Desde hace muchos años uno tiene la costumbre de acompañar el aseo de la mañana, así como el desayuno, con las primeras noticias de la radio o la tele, pero últimamente voy a tener que dejar tal sistema de información: me entristece enormemente la relación de atrocidades que cada día nos ofrecen los medios de comunicación.
Es verdad que el hecho de apagar la radio o la tele no quiere decir que estas atrocidades no se vayan a cometer, pero al menos no me amargarán la mañana. Las últimas son especialmente conmovedoras: un padre que asesina a sus dos hijas, un novio que mata a la novia y a la amiga de la novia, un marido que mata a hachazos a su mujer, otro que le prende fuego al piso donde está su mujer, otro que hace lo mismo con el coche, otro que paga a un matón para que la aplaste con el coche… Así todos los días. ¿Hasta dónde vamos a llegar?
Todo esto respecto a España; si salimos fuera el panorama es aún más sombrío y aterrador.
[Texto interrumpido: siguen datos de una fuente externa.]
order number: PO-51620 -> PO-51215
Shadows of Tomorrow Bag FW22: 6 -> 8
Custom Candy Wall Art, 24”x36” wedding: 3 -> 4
Basta echar una mirada a Siria o al llamado Estado Islámico para hacerse una idea hasta qué grado de horror puede llegar la maldad humana. La frase de Hobbes, “el hombre lobo del hombre”, cobra cada día más actualidad.
Los autores y comanditarios de estas atrocidades en la mayoría de los casos jamás recibirán el merecido castigo. Nadie castigará a los fanáticos del Estado Islámico, ni al dictador de Siria ni a ninguno de sus satélites. Ni siquiera cabe pensar que sus remordimientos les produzcan pesadillas por la noche. Eso sería atribuirles una conciencia que, evidentemente, no tienen. Los otros, los que cometen la atrocidad en un país civilizado, como es el caso de España, esos sí se exponen a que les caiga encima todo el peso de la ley. Muchos lo saben y, después de asesinar a la mujer o a la amante, se suicidan; otros hacen el paripé de haberlo intentado. ¡Tan fácil como habría sido si, a la hora de matar, el asesino hubiese invertido los términos y, en lugar de comenzar por la mujer, hubiese comenzado por él!
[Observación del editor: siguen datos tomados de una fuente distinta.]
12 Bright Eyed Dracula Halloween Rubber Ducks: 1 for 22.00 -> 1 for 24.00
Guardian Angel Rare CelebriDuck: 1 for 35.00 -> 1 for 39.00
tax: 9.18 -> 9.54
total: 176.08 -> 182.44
En España tenemos por norma criticar todo lo que se hace y las recientes reformas del código penal, con la pena de cárcel continuada y revisable, no ha escapado a ese espíritu crítico. Dicen que se trata de un eufemismo que esconde la antigua cadena perpetua, algo que debe ser desterrado del código penal español para siempre. Yo creo también que efectivamente es un eufemismo que, en alguna parte, lleva adosada la cadena perpetua. Pero, puestos a impartir justicia, ¿qué se merecen estos individuos? ¿Qué se merece un hombre que ha asesinado a sus dos hijas, una de cuatro años y otra de seis? ¿Qué se merece otro que ha asesinado a la novia y a la amiga de la novia y ya tenía preparados el hoyo y la cal que debía quemar los dos cuerpos? ¿Habrá mayor evidencia de premeditación? Los más optimistas hablan de recuperación, de esa meta inalcanzable que es conseguir que el asesino se convierta en ciudadano normal. Sería maravilloso que, después de unos años en chirona, todos los delincuentes salieran convertidos en ciudadanos corrientes y molientes, dispuestos a trabajar como todo el mundo y a respetar a los demás, pero los numerosos casos de reincidencia demuestran que no siempre se consigue tal propósito de enmienda. Todos hemos leído la noticia del atracador que, después de pasarse veinte años a la sombra, por asalto de un banco en el que hubo un muerto, en cuanto se ha visto de nuevo en la calle, lo primero que ha hecho ha sido, pistola en mano, asaltar otro banco. Está claro que, al menos en este caso, el efecto reformador de la cárcel ha sido nulo. Es evidente que, en el caso del monstruo que asesinó a sus dos hijas, no hay el peligro de que, si un día sale de prisión, repita -bancos hay muchos, pero hijas sólo había dos-, y algo parecido ocurre con el que estranguló a su novia y a la amiga de ésta. Pero en seguida surge la pregunta: si fueron capaces de hacerlo con sus seres más queridos, ¿no lo harán con cualquier otro? Son un peligro para la sociedad y, salvo el caso en que se viera un verdadero arrepentimiento, deben permanecer alejados.
El pueblo español es sencillo, pero creo que tiene un sentido innato de la justicia. Eso lo vamos a ver el día que el primer monstruo de los varios ya aludidos estrene la pena de prisión revisable. ¿Cuántas personas levantarán ese día la mano para pedir clemencia y protestar porque la pena es excesivamente severa? No hace falta ser profeta para adivinarlo: nadie, ni siquiera un loco. Todo el mundo se alegrará de la severidad de la ley y las palabras que más se oirán en la calle serán: “Se lo tiene bien merecido”, “se lo ha ganado”, “que se pudra el canalla en la cárcel”.